Et puis, il y a toujours ce facteur fondamental dont les réformateurs négligent entièrement de tenir compte, la volonté des parents. Croit-on que des établissements anglais établis en France auraient quelque succès? En aucune façon. Les parents auraient trop peur que leurs rejetons s'enrhument ou se blessent en jouant, et la liberté accordée ne serait pas acceptée par eux.
Il ne faudrait pas me répondre que je n'en sais rien, aucun établissement analogue n'existant en France. Je pourrais alors faire remarquer que nous avons des lycées qui se rapprochent des établissements anglais au moins pour le séjour à la campagne et le confortable. Or, loin d'obtenir des succès, ils déclinent, et il en est de même pour les établissements congréganistes analogues.
Le lycée Michelet offre aux familles de superbes ombrages, des terrains pour les jeux, une piscine, un manège, des jardins, l'espace dans le plein air, sur une hauteur salubre, toutes les conditions d'isolement propres au développement d'une forte et saine éducation. Lakanal non plus n'a rien à envier aux établissements d'Angleterre les plus justement renommés. Eh bien, Michelet est pour nous une inquiétude. Pendant plusieurs années il s'est développé. Il a perdu, il perd encore, quoique moins sensiblement. Quant à Lakanal, il a de la peine à se peupler. Ce n'est pas au surplus une situation propre à Paris. Les petits lycées de Talence à Bordeaux, de Saint-Rambert à Lyon, de la Belle-de-Mai à Nice, n'ont pas meilleure fortune. Évidemment, ce mode d'éducation n'est point pour le moment en faveur[106].
[106] Enquête, t.
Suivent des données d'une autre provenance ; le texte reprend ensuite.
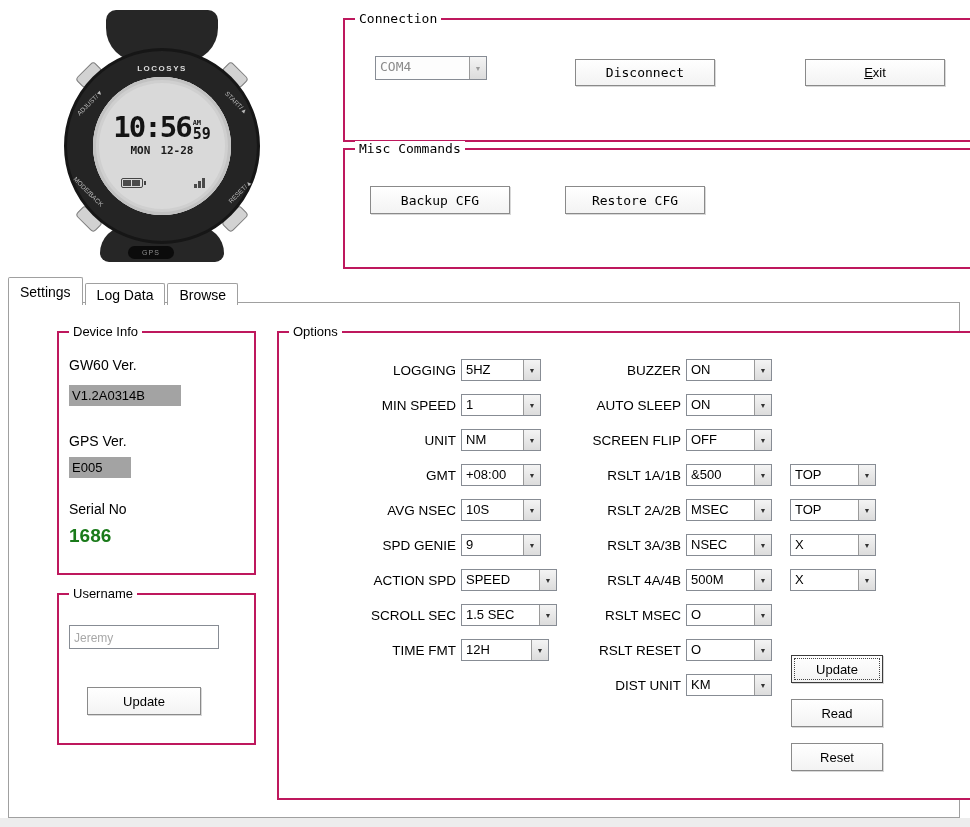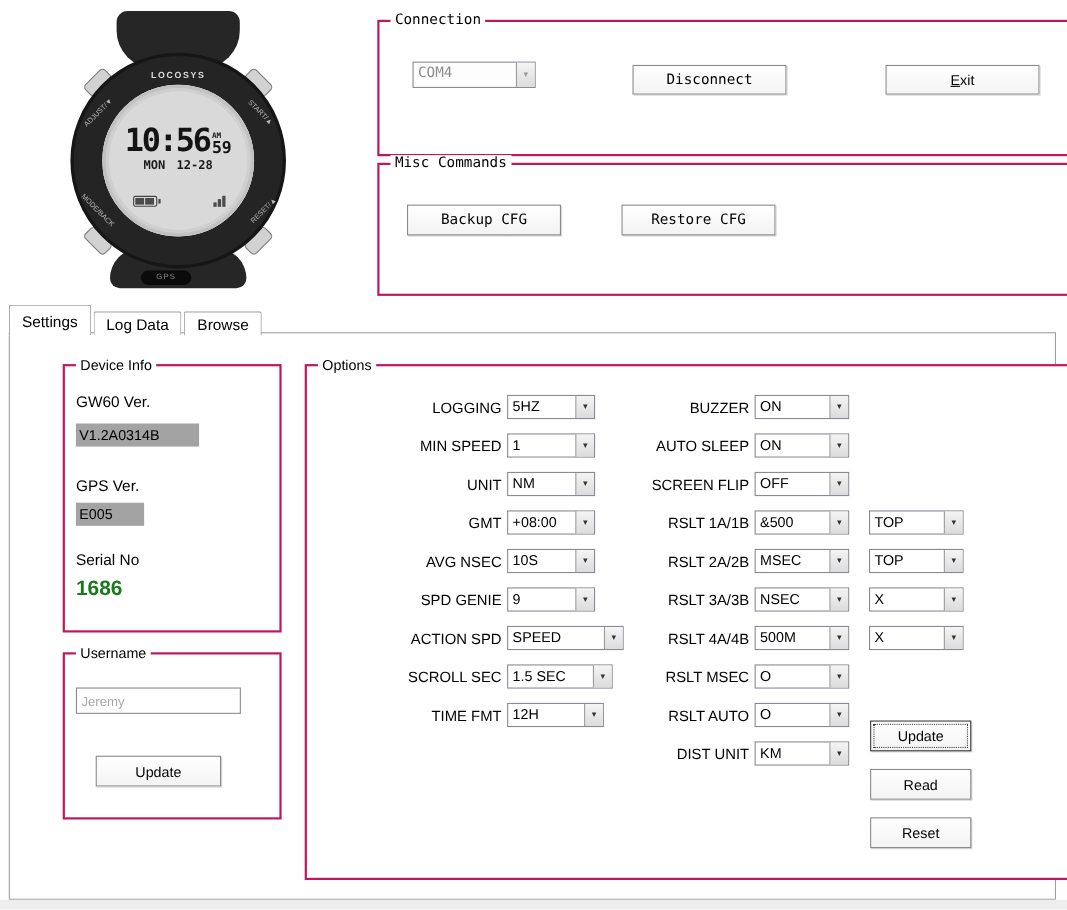--- a/index.html
+++ b/index.html
@@ -59,21 +59,21 @@
   .gb-options{left:240px;top:28px;width:697px;height:465px;}
   .opt-col{position:absolute;top:22px;}
   .opt-left{left:10px;}
   .opt-right{left:285px;}
   .opt-row{display:flex;align-items:center;height:30px;margin-bottom:5px;}
   .opt-label{font-size:13.5px;text-align:right;margin-right:5px;white-space:nowrap;}
   .opt-left .opt-label{width:167px;}
   .opt-right .opt-label{width:117px;}
   .opt-right .combo{width:86px;}
   .combo2{margin-left:18px;}
-  .opt-left .opt-row:nth-child(7) .combo{width:106px;}
+  .opt-left .opt-row:nth-child(7) .combo{width:96px;}
   .opt-left .opt-row:nth-child(8) .combo{width:96px;}
   .opt-left .opt-row:nth-child(9) .combo{width:88px;}
   .btn-opt{width:92px;height:28px;}
   .btn-opt-update{left:512px;top:322px;}
   .btn-opt-read{left:512px;top:366px;}
   .btn-opt-reset{left:512px;top:410px;}
 
   
   .watch{position:absolute;left:12px;top:10px;width:278px;height:255px;background:#fff;}
   .strap-top{position:absolute;left:94px;top:0;width:112px;height:52px;background:#262626;border-radius:10px 10px 34px 34px;}
@@ -331,21 +331,21 @@
             </div>
           </div>
         <div class="opt-row">
             <span class="opt-label">RSLT MSEC</span>
             <div class="combo">
               <span class="cv">O</span>
               <span class="ca">▼</span>
             </div>
           </div>
         <div class="opt-row">
-            <span class="opt-label">RSLT AUTO</span>
+            <span class="opt-label">RSLT RESET</span>
             <div class="combo">
               <span class="cv">O</span>
               <span class="ca">▼</span>
             </div>
           </div>
         <div class="opt-row">
             <span class="opt-label">DIST UNIT</span>
             <div class="combo">
               <span class="cv">KM</span>
               <span class="ca">▼</span>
I, p. 11. Gréard, vice-recteur de l'Académie de Paris.
Voyez les trois établissements de cette région: l'État, représenté par le lycée Lakanal, l'enseignement libre, intermédiaire entre l'État et les maisons religieuses, représenté par Sainte-Barbe-des-Champs, et, tout à côté, les Dominicains d'Arcueil.
Or, aucun de ces trois établissements n'a pu résister à cette sorte de répugnance que les familles ont aujourd'hui à envoyer leurs enfants à la campagne.
Voilà trois établissements tout à fait différents, dont pas un n'a échappé à cette sorte de désertion des familles.
Et la crise continue, en dépit des réformes de Sainte-Barbe et malgré les efforts du P. Didon, qui s'est transporté à Arcueil pour essayer de donner lui-même une nouvelle impulsion à l'établissement des Dominicains.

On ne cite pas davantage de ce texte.